Wow! It seems like cloth diapering must have become way more popular since my daughter was born(three years ago) or cotton prices must have gone up! Prefolds, the always cheap stand-by seem to be pretty expensive these days. Well, maybe not in comparison to the fancier dipes, but over $30 a dozen? SHEW! I kinda feel a little lost... I spent less than $80 total and diapered my daughter from birth to potty-learning. Albeit I did get great deals on factory seconds, which I loved... They didn't seem any less nice than the couple first quality dozens I got.
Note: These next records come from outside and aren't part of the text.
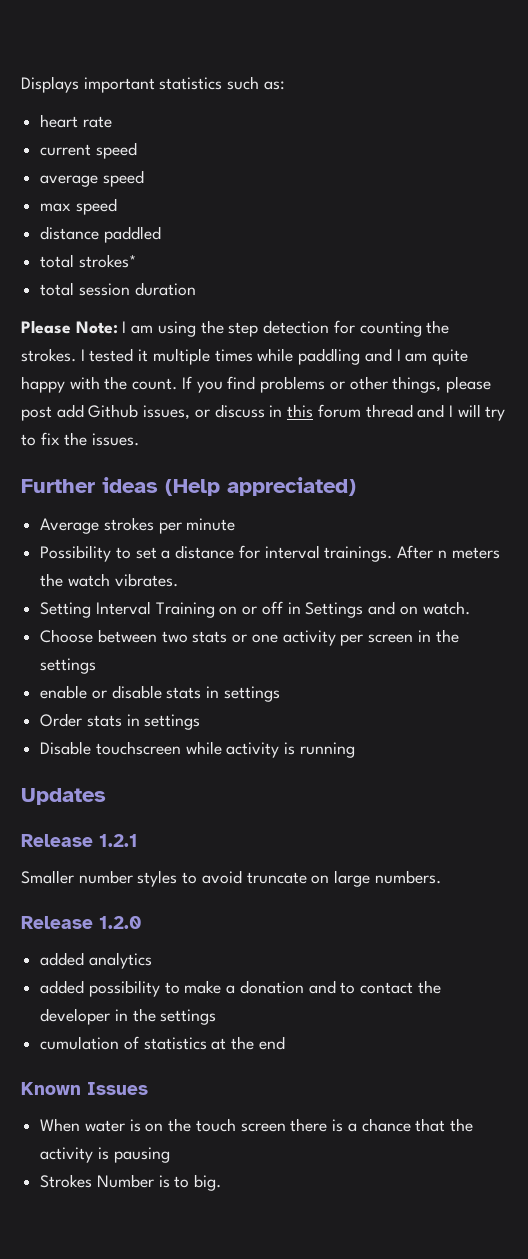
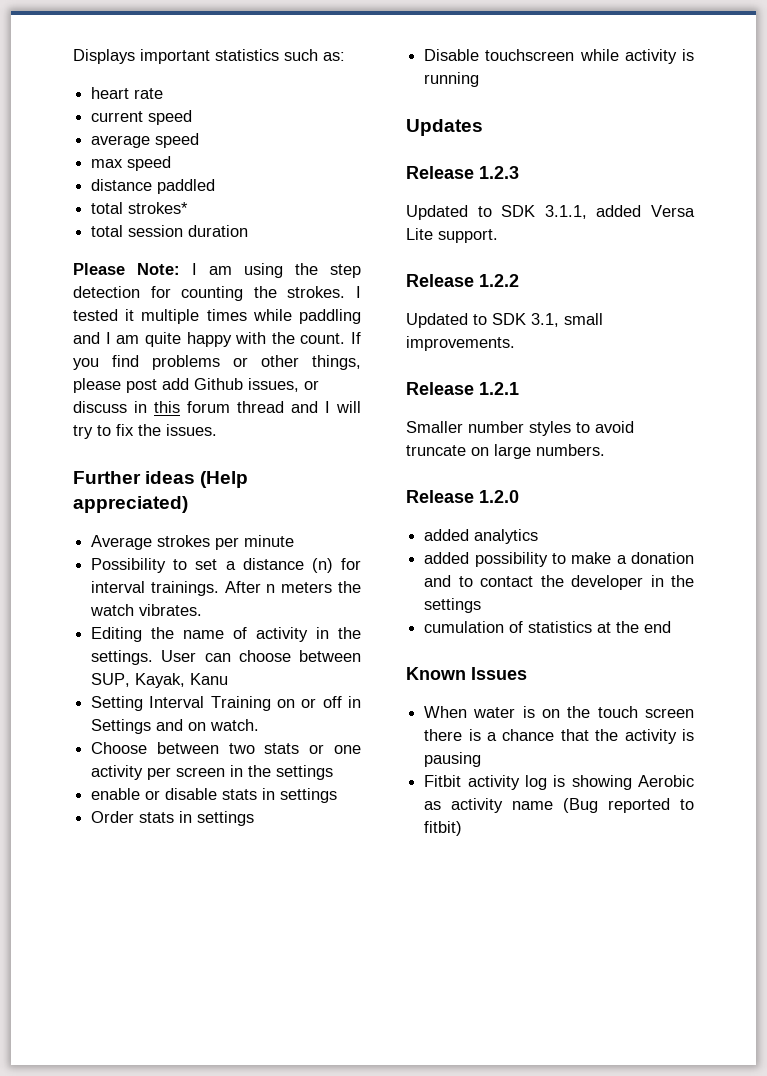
- Possibility to set a distance for interval trainings.
+ Possibility to set a distance (n) for interval trainings.
+ Editing the name of activity in the settings. User can choose between SUP, Kayak, Kanu
+ Release 1.2.3
+ Updated to SDK 3.1.1, added Versa Lite support.
+ Release 1.2.2
+ Updated to SDK 3.1, small improvements.
- Strokes Number is to big.
+ Fitbit activity log is showing Aerobic as activity name (Bug reported to fitbit)

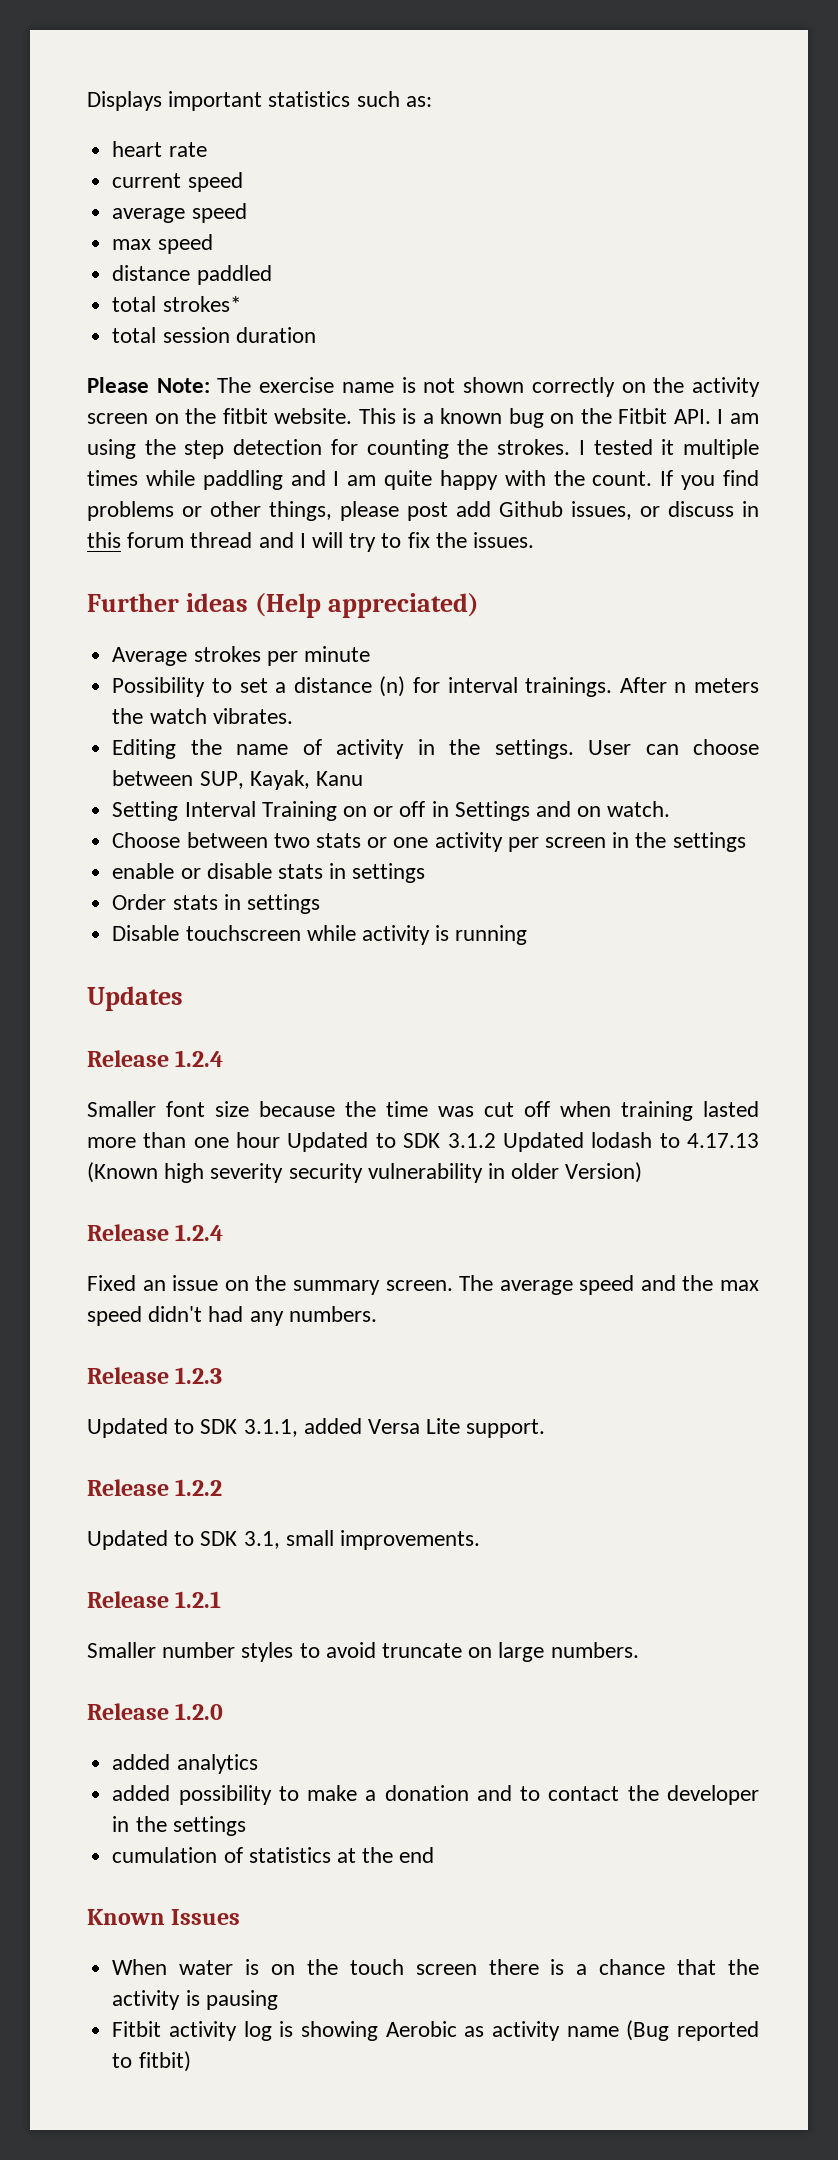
- Please Note: I am using the step detection for counting the strokes.
+ Please Note: The exercise name is not shown correctly on the activity screen on the fitbit website. This is a known bug on the Fitbit API. I am using the step detection for counting the strokes.
  Updates
+ Release 1.2.4
+ Smaller font size because the time was cut off when training lasted more than one hour Updated to SDK 3.1.2 Updated lodash to 4.17.13 (Known high severity security vulnerability in older Version)
+ Release 1.2.4
+ Fixed an issue on the summary screen. The average speed and the max speed didn't had any numbers.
So here is my issue... I still have some diapers left from my daughter, but not much. I gave away most of what I had, or they wore out. I have been trying to find TODDLER sized prefolds... My daughter's booty was ENORMOUS(so cute!) and she only wore the infant size for two days, and the regular size for about three weeks... I was caught wishing last time that I had never even purchased the little ones. Buying the toddler size prefolds at first quality is more expensive than I wanted... I'll need more than two or three dozen(about all I could afford in my price range). I am not interested in the package deals most places have, as I don't want the little diapers or the other stuff that comes with. I just want a bunch of big prefolds. *haha* So I thought I'd check out wholesale prices.... *And I stumbled across the perfect answer!!!*

Alltogetherdiaper.com has got 50LB cases of factory second, bleached, toddler prefold diapers... At $2 a pound. Yowza! That is about ten dozen, which is great because I could split them with my sister who also has big babies(one on the way in just a couple weeks). I would prefer unbleached, really... But at less than a dollar per diaper, I'm willing to settle. But I don't have a whole licence... Any thoughts on how to get these diapers? Know anybody with a wholesale licence who would help a gal out? Maybe some mama here at MDC who sells diapers? I could pay some for the help... I just really need to find some dirt-cheap diapers!


----------



## lunita1 (May 12, 2008)

Try here http://www.little-lions.com/page50.html


----------



## StrongBeliever (Apr 24, 2007)

Hey thanks! They have some pretty good prices.


----------



## jimblejamble (May 18, 2007)

I got mine from Tiny Tush last year for about $18/dozen.


----------



## mamalex23 (Oct 1, 2010)

If you want a diaper that is really flexible, absorbent, useful and economical, try the flat diapers from Green Mountain Diapers. I have use GMD fitteds (for nb) and Kushies AIO, and Bummis prefold. Loved the prefolds for months, just discovered that I love the flats even more:

$1 per diaper

and I only bought one size, M

they do require a little simple folding (in half, twice, then put on like a prefold), but are so versatile because of the folding. We EC and find that DS often has a tiny "shart" on his dry diaper when we take him, so now we can fold the yucky inside and reuse the diaper cleanly.

open one up big as a changing cloth, works great too

and they wash and dry up so nice and easy, it really gives our old machine a break!


----------



## nia82 (May 6, 2008)

I bought my factory seconds at clothdiaper.com really cheap. They have bleached or unbleached (I prefer the latter, it's softer). Little Lions has great sales too! I also have some econobums which I bought as seconds (3 dozens at $29)... I don't see the difference between 1st quality and seconds in prefolds. Maybe cause I had to cut some cables here and there....


----------